Exercise brief
Write each entry out again, exactly as it is written.

Records provided below:

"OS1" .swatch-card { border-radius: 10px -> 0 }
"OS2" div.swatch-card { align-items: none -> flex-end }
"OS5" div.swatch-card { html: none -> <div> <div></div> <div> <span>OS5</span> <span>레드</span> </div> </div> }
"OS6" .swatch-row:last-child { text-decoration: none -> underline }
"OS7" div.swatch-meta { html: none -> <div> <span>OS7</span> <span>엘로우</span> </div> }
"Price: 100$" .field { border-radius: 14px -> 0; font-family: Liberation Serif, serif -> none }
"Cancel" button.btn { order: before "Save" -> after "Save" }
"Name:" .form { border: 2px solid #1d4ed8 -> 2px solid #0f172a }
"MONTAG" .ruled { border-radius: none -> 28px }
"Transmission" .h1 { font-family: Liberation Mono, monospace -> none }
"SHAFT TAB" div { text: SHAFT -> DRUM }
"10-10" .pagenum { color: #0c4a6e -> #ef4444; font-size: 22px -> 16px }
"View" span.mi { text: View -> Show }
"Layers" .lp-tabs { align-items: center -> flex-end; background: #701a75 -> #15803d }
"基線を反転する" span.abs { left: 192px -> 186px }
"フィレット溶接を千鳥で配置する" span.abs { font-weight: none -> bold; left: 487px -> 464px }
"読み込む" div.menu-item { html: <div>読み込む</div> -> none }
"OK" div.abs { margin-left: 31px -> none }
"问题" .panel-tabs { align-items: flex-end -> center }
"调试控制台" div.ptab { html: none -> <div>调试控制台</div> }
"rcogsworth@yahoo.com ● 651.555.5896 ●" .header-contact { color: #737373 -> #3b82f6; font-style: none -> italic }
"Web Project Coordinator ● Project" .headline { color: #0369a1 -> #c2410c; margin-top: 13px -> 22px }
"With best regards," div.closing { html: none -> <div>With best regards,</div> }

End of Records provided.

Answer
"OS1" .swatch-card { border-radius: 10px -> 0 }
"OS2" div.swatch-card { align-items: none -> flex-end }
"OS5" div.swatch-card { html: none -> <div> <div></div> <div> <span>OS5</span> <span>레드</span> </div> </div> }
"OS6" .swatch-row:last-child { text-decoration: none -> underline }
"OS7" div.swatch-meta { html: none -> <div> <span>OS7</span> <span>엘로우</span> </div> }
"Price: 100$" .field { border-radius: 14px -> 0; font-family: Liberation Serif, serif -> none }
"Cancel" button.btn { order: before "Save" -> after "Save" }
"Name:" .form { border: 2px solid #1d4ed8 -> 2px solid #0f172a }
"MONTAG" .ruled { border-radius: none -> 28px }
"Transmission" .h1 { font-family: Liberation Mono, monospace -> none }
"SHAFT TAB" div { text: SHAFT -> DRUM }
"10-10" .pagenum { color: #0c4a6e -> #ef4444; font-size: 22px -> 16px }
"View" span.mi { text: View -> Show }
"Layers" .lp-tabs { align-items: center -> flex-end; background: #701a75 -> #15803d }
"基線を反転する" span.abs { left: 192px -> 186px }
"フィレット溶接を千鳥で配置する" span.abs { font-weight: none -> bold; left: 487px -> 464px }
"読み込む" div.menu-item { html: <div>読み込む</div> -> none }
"OK" div.abs { margin-left: 31px -> none }
"问题" .panel-tabs { align-items: flex-end -> center }
"调试控制台" div.ptab { html: none -> <div>调试控制台</div> }
"rcogsworth@yahoo.com ● 651.555.5896 ●" .header-contact { color: #737373 -> #3b82f6; font-style: none -> italic }
"Web Project Coordinator ● Project" .headline { color: #0369a1 -> #c2410c; margin-top: 13px -> 22px }
"With best regards," div.closing { html: none -> <div>With best regards,</div> }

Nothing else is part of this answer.